_REQUIRED ACTION:_ Below is a listing; repeat exactly the lines from the one containing "companion font by Toshi Omagari" to the one containing "uv run scripts/render_text.py", both included.

_RECORDED INFORMATION:_
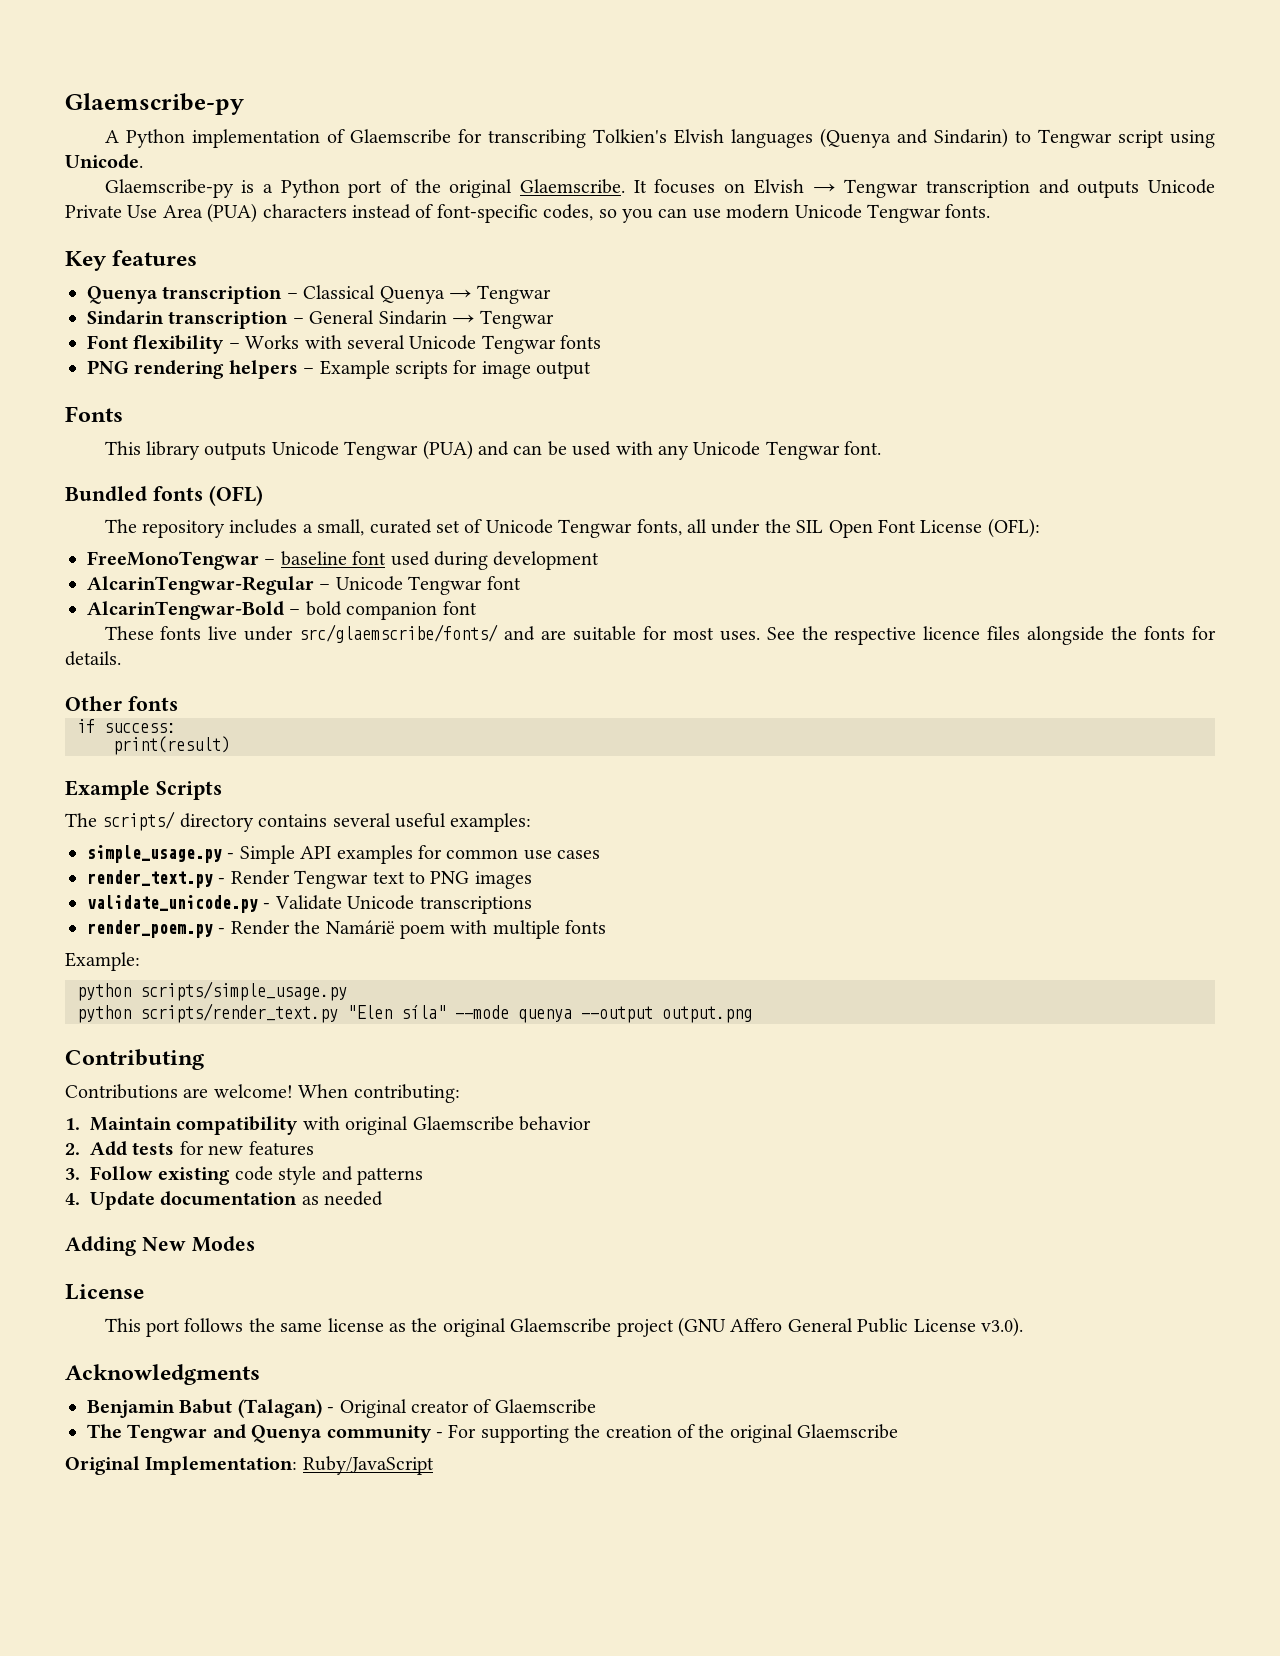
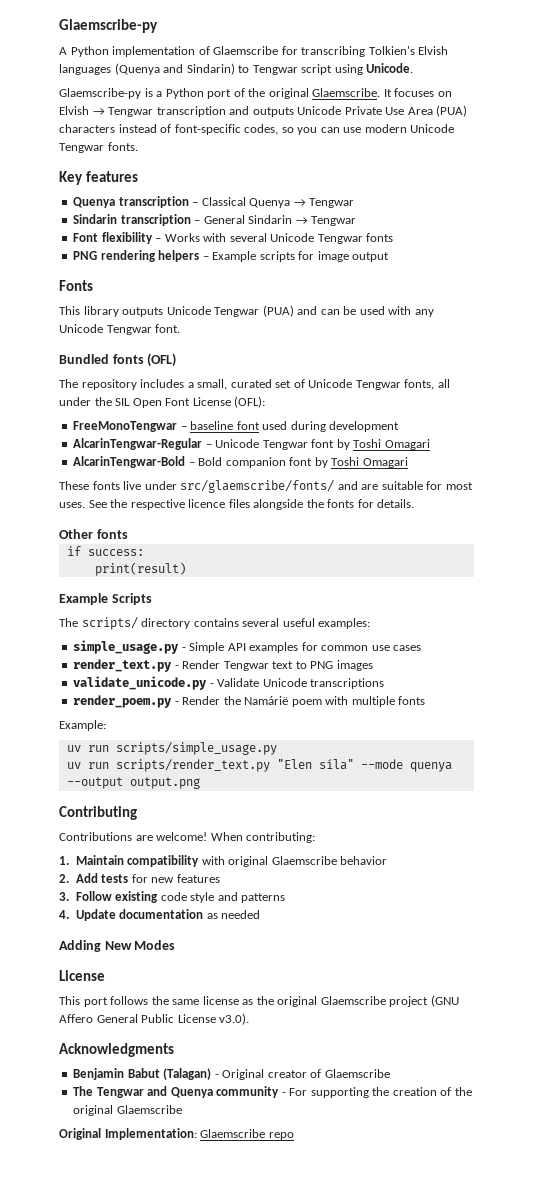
- AlcarinTengwar-Regular – Unicode Tengwar font
+ AlcarinTengwar-Regular – Unicode Tengwar font by Toshi Omagari
- AlcarinTengwar-Bold – bold companion font
+ AlcarinTengwar-Bold – Bold companion font by Toshi Omagari
- python scripts/simple_usage.py
+ uv run scripts/simple_usage.py
- python scripts/render_text.py "Elen síla" --mode quenya --output output.png
+ uv run scripts/render_text.py "Elen síla" --mode quenya --output output.png
- Original Implementation: Ruby/JavaScript
+ Original Implementation: Glaemscribe repo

_OUTPUT FOR THIS EXERCISE:_
+ AlcarinTengwar-Bold – Bold companion font by Toshi Omagari
- python scripts/simple_usage.py
+ uv run scripts/simple_usage.py
- python scripts/render_text.py "Elen síla" --mode quenya --output output.png
+ uv run scripts/render_text.py "Elen síla" --mode quenya --output output.png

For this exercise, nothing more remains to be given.